=== MATERIAL PROVIDED ===

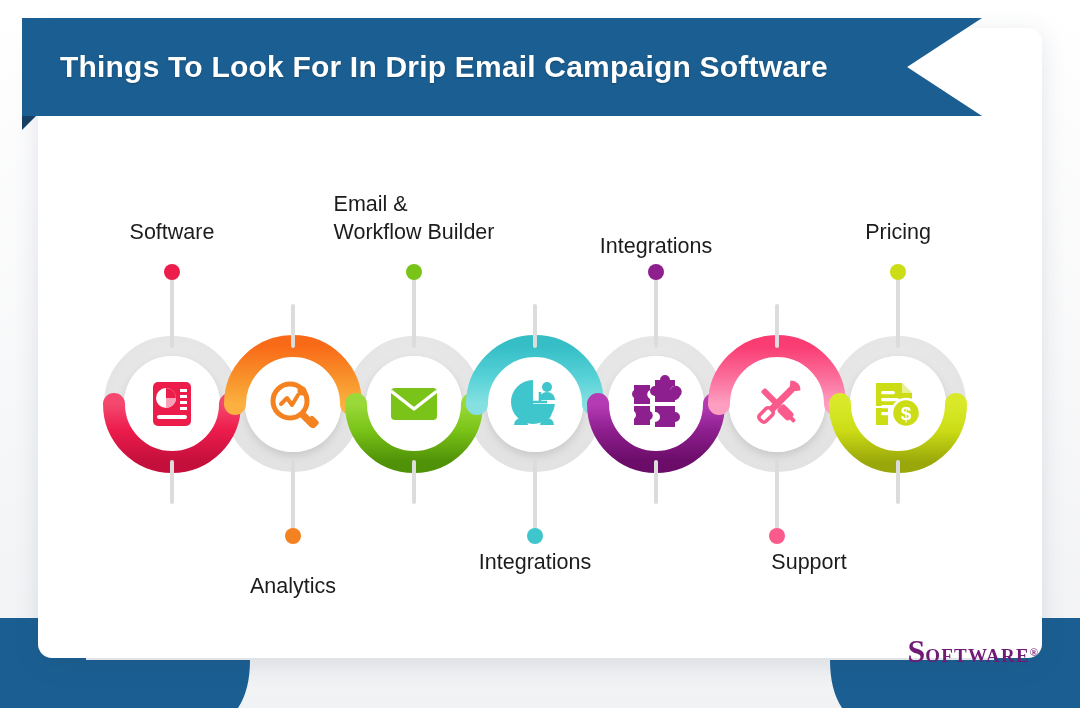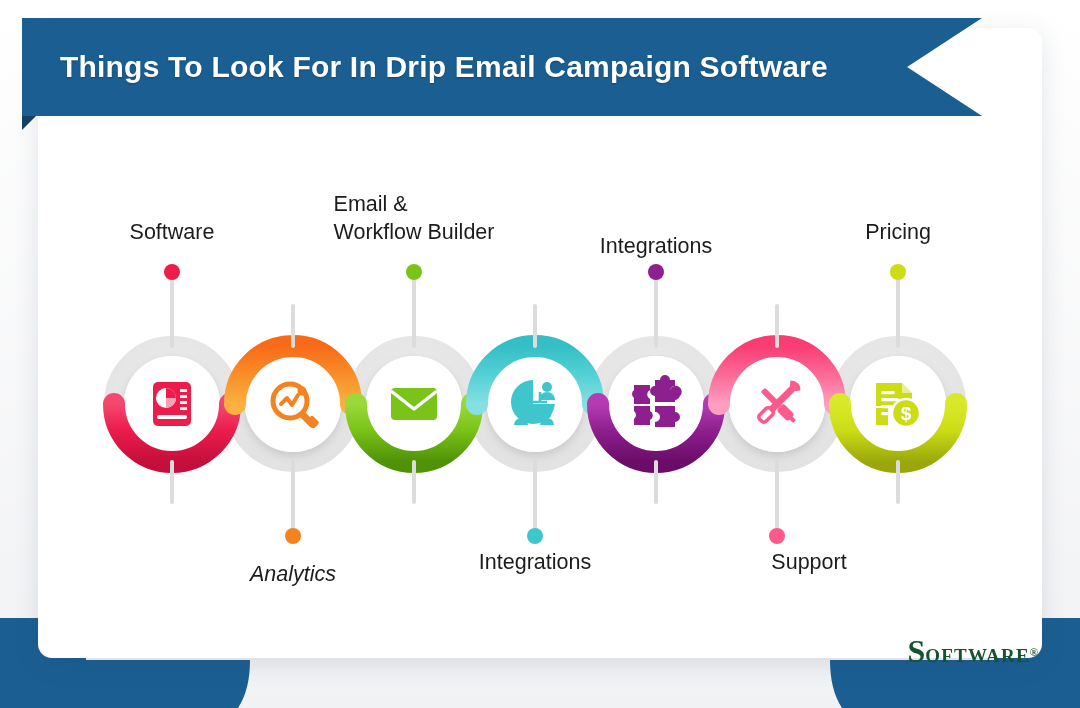--- a/index.html
+++ b/index.html
@@ -101,21 +101,21 @@
     line-height: 28px;
     white-space: pre;
     transform: translateX(-50%);
   }
 
   
   .logo {
     position: absolute;
     right: 42px;
     bottom: 42px;
-    color: #14532d;
+    color: #701a75;
     font-family: "Liberation Serif", "DejaVu Serif", serif;
     text-align: left;
     line-height: 0.92;
     user-select: none;
   }
   .logo .l1, .logo .l2 {
     display: block;
     white-space: nowrap;
     font-weight: bold;
   }
@@ -358,21 +358,21 @@
 
   <div class="label" style="left:172px; top:218px;">Software</div>
 
   <div class="label" style="left:414px; top:190px;">Email &amp;
 Workflow Builder</div>
 
   <div class="label" style="left:656px; top:232px;">Integrations</div>
 
   <div class="label" style="left:898px; top:218px;">Pricing</div>
 
-  <div class="label" style="left:293px; top:560px;font-style:italic;">Analytics</div>
+  <div class="label" style="left:293px; top:572px;">Analytics</div>
 
   <div class="label" style="left:535px; top:548px;">Integrations</div>
 
   <div class="label" style="left:777px; top:548px;margin-left:32px;">Support</div>
 
   <div class="logo">
     <span class="l1">
       <span class="cap">S</span><span class="small">OFTWARE</span><span class="reg">®</span>
     </span>
   </div>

===

Show all lines from the entries that hold "span".

     <span class="l1">
       <span class="cap">S</span><span class="small">OFTWARE</span><span class="reg">®</span>
     </span>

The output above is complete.